## Dataset extract
* * *
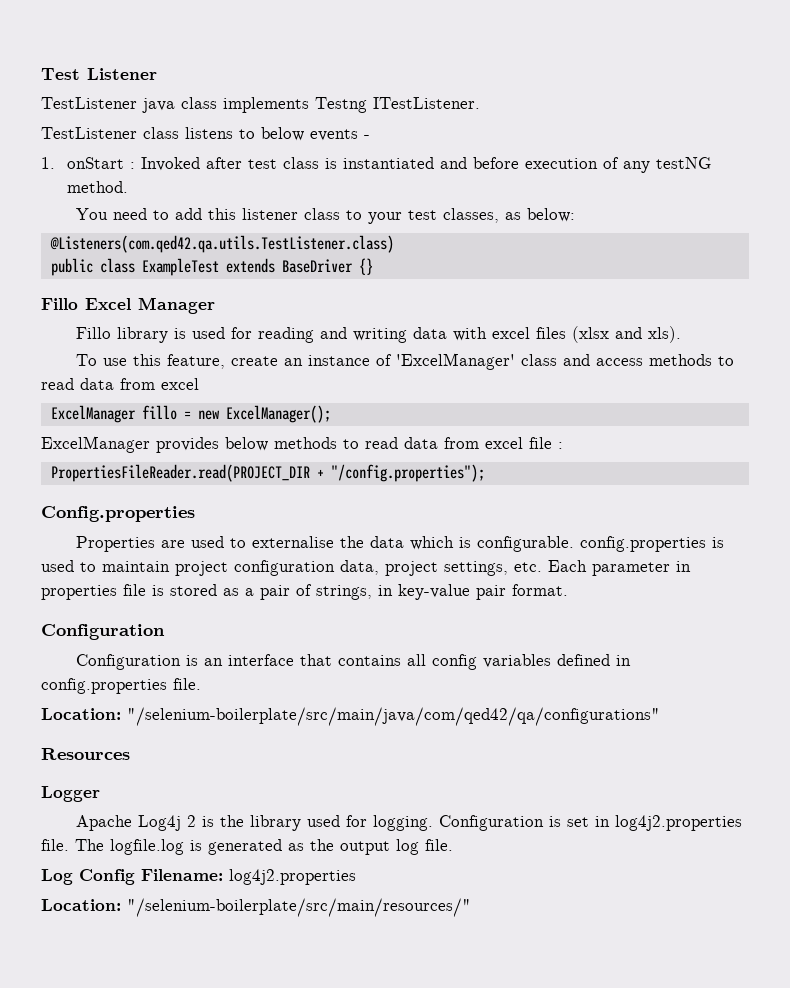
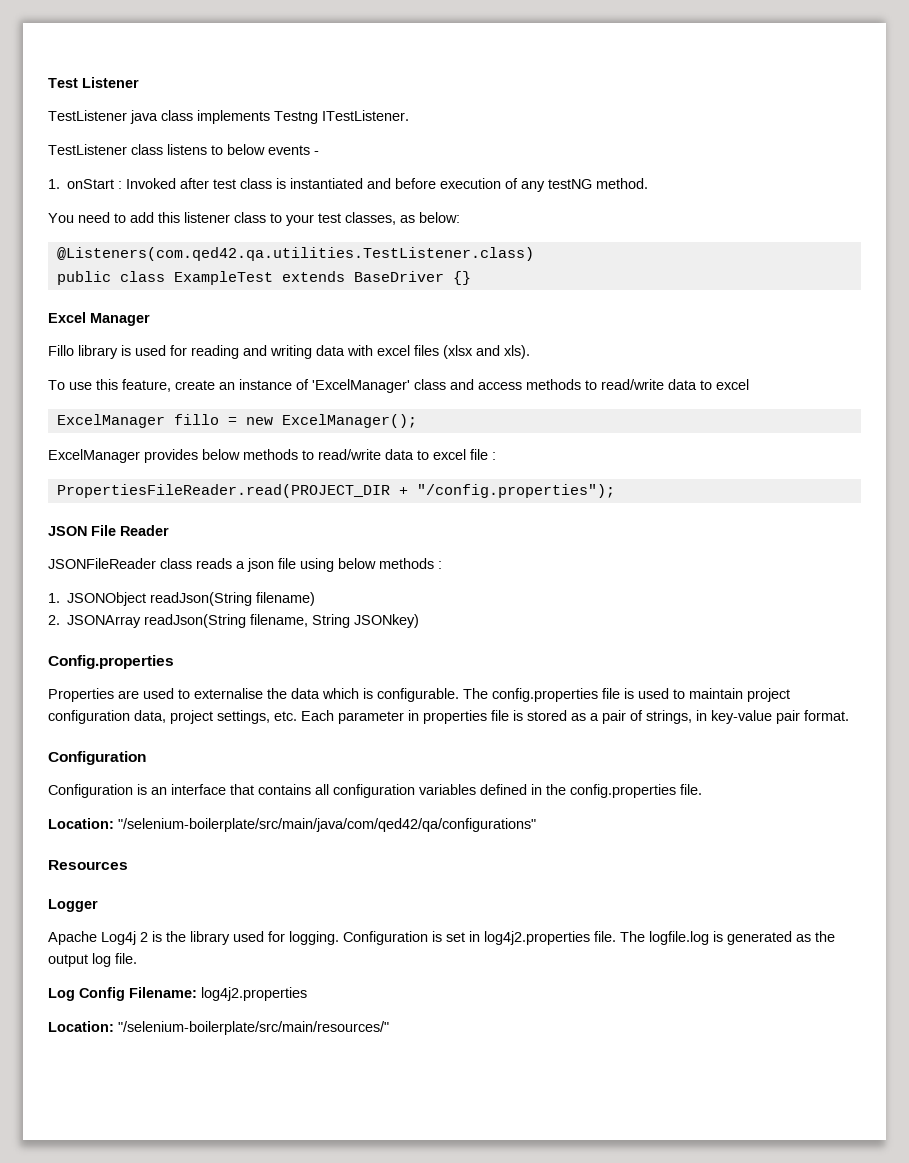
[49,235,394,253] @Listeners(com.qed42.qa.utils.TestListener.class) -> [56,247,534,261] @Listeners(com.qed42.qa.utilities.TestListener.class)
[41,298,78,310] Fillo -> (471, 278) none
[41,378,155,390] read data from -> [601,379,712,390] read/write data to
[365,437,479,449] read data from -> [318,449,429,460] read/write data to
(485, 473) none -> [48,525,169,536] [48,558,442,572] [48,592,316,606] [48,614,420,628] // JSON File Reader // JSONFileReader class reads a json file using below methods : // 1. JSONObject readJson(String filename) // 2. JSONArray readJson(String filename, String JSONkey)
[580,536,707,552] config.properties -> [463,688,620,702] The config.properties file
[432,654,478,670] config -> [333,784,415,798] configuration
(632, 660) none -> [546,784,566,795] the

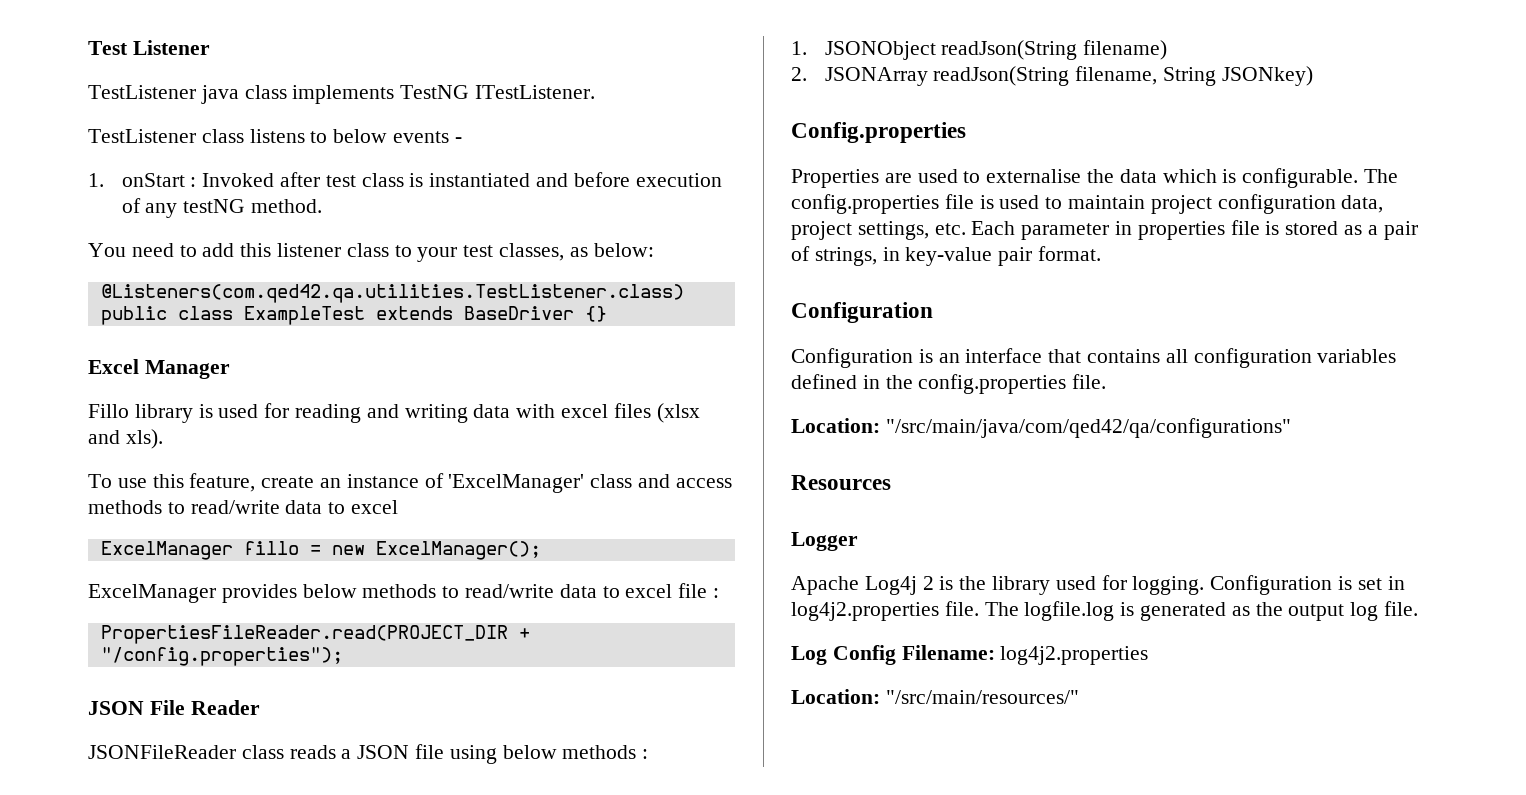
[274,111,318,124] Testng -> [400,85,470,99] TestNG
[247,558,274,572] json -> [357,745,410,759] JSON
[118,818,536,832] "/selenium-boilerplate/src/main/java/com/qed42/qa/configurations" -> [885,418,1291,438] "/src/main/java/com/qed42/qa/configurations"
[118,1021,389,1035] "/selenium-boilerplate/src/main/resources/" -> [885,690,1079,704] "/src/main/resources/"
* * *
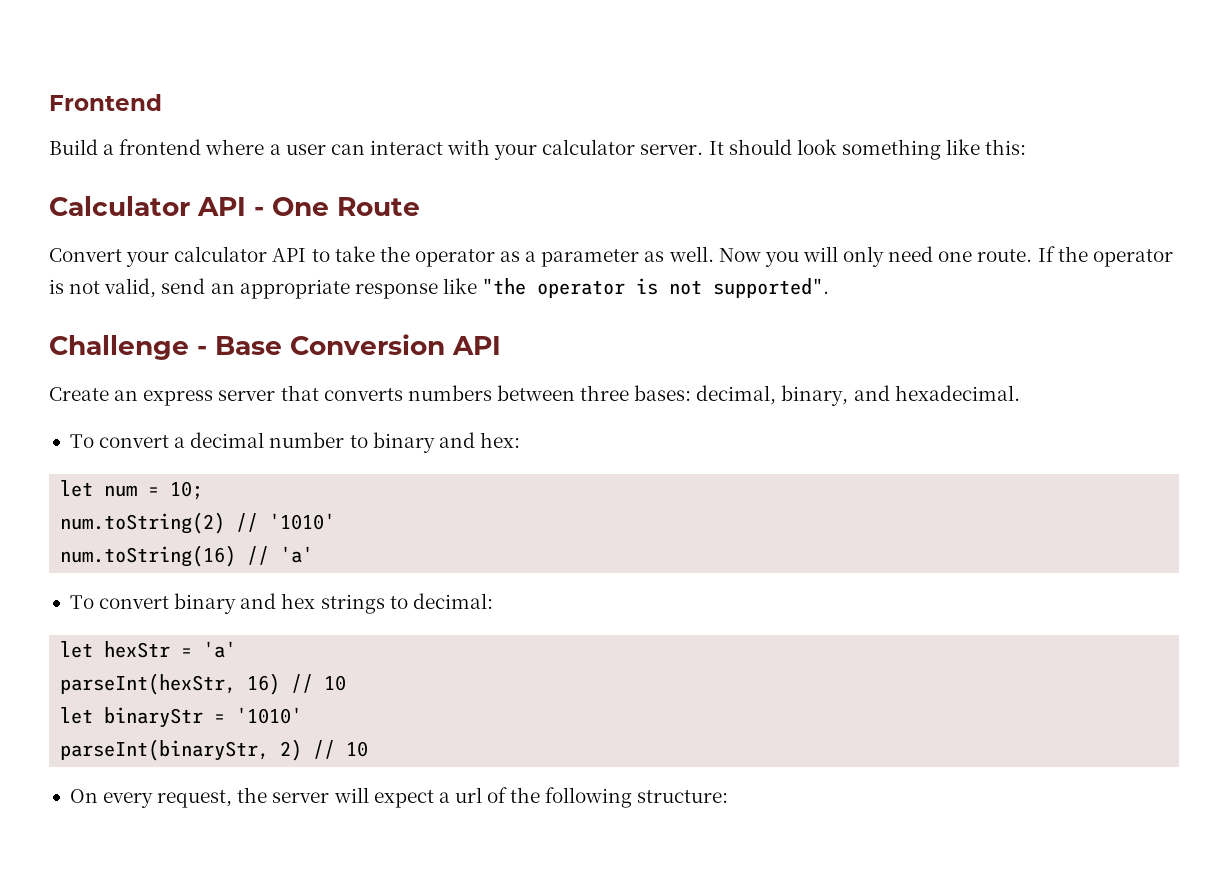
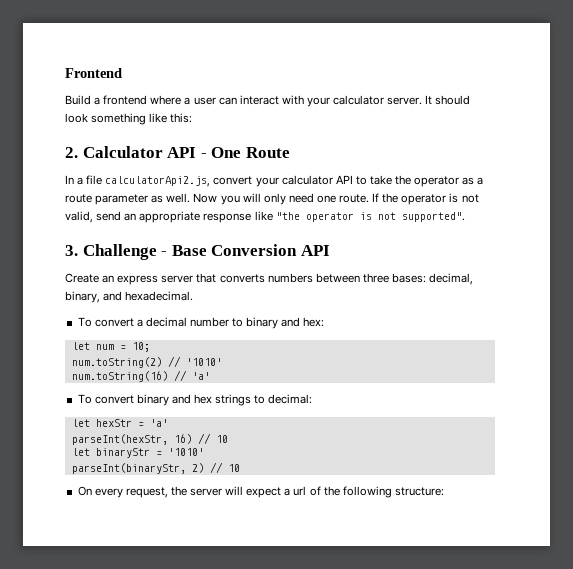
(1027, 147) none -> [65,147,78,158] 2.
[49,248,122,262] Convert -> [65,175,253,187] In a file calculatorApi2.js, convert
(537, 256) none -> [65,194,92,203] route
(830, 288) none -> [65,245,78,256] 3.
* * *
Within the material above, the line with "[41,298,78,310] Fillo -> (471, 278) none" opens the range and the line with "(485, 473) none" closes it; reproduce that range word for word.

[41,298,78,310] Fillo -> (471, 278) none
[41,378,155,390] read data from -> [601,379,712,390] read/write data to
[365,437,479,449] read data from -> [318,449,429,460] read/write data to
(485, 473) none -> [48,525,169,536] [48,558,442,572] [48,592,316,606] [48,614,420,628] // JSON File Reader // JSONFileReader class reads a json file using below methods : // 1. JSONObject readJson(String filename) // 2. JSONArray readJson(String filename, String JSONkey)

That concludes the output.